I meant
extend =: >.&.(2&^.)@<:@+&# {."_1 ,:
iconvolve =: roundimag@((- _1&|.@|.@:+)@:*:@:-:&.fft)@(j./)@extend
Henry Rich
On 12/28/2010 11:48 AM, Henry Rich wrote:
> Oh, I see your point, if you are convolving length 4 and length 11, you
> only need to go up to length 16, not 32. Yeah, that's right. So that
> would be
>
> extend3 =:>:@>.&.(2&^.)@+&# {."_1 ,:
>
> Henry Rich
>
>
> On 12/28/2010 11:37 AM, Henry Rich wrote:
>> I was thinking ahead to the final solution, which solves the padding
>> problem by laminating the two operands and then applying extend just
>> once, to the combined complex vector. Then extend is used only monadically.
>>
>> And anyway, you have to make the operand a power-of-2 length for FFT to
>> work.
>>
>> Henry Rich
>>
>> On 12/28/2010 11:21 AM, Marshall Lochbaum wrote:
>>> Looking back at extend, I think it is better to make it a dyad that pads
>>> both numbers:
>>>
>>> extend2=: +&# {."_1 ,:
>>>
>>> iconvolve =: *&.fft/ @:extend2
>>>
>>> This removes the need for inexact padding and gives you exactly the right
>>> length result.
>>>
>>> Marshall
>>>
>>>
>>> -----Original Message-----
>>> From: [email protected]
>>> [mailto:[email protected]] On Behalf Of Henry Rich
>>> Sent: Tuesday, December 28, 2010 10:22 AM
>>> To: Programming forum
>>> Subject: Re: [Jprogramming] Convolution using FFT WAS: Proposal for special
>>> code voor dyadic f/.@:(g/)
>>>
>>> Actually roots as given produces some numerical inaccuracies. A better
>>> version is
>>>
>>> roots =: +...@]^:(0>[) [: (, j.) [: (, (j.~%:0.5) , |."1&.:+...@}.) [: ^
>>> i.@(%&8) * 0j2p1 % ]
>>>
>>> which calculates the exponentials over a limited range and then uses
>>> symmetry. This reduces the errors.
>>>
>>> I have put this and Roger's improved carry-propagator into the Wiki.
>>>
>>> Henry Rich
>>>
>>> On 12/28/2010 6:31 AM, Bo Jacoby wrote:
>>>> Note that ^@(0j2p1&%) is equal to _1^(2&%) so roots can be
>>> somewhat simplified.
>>>>
>>>>
>>>> --- Den tirs 28/12/10 skrev Roger Hui<[email protected]>:
>>>>
>>>>> Fra: Roger Hui<[email protected]>
>>>>> Emne: Re: [Jprogramming] Convolution using FFT WAS: Proposal for special
>>> code voor dyadic f/.@:(g/)
>>>>> Til: "Programming forum"<[email protected]>
>>>>> Dato: tirsdag 28. december 2010 08.24
>>>>>> I think if you wanted to treat
>>>>> the polynomials as numbers you could get
>>>>>> the digits by a carry-collection pass like
>>>>>>
>>>>>> polytodigits =: {:"1@((0 10 #: (+
>>>>> {.))/\.&.(,&0)@|.)
>>>>>
>>>>> The following is somewhat more efficient:
>>>>>
>>>>> carry1=: }. @ (((0,~[)+0,])/) @ |: @ (0 10&#:)

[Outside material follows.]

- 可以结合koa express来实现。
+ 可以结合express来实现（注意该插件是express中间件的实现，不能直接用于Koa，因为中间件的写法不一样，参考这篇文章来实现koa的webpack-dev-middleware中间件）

>>>>> carry =: carry1^: _ @ |.
>>>>>
>>>>>
>>>>>
>>>>> ----- Original Message -----
>>>>> From: Henry Rich<[email protected]>
>>>>> Date: Monday, December 27, 2010 7:32
>>>>> Subject: [Jprogramming] Convolution using FFT WAS: Proposal
>>>>> for special code voor dyadic f/.@:(g/)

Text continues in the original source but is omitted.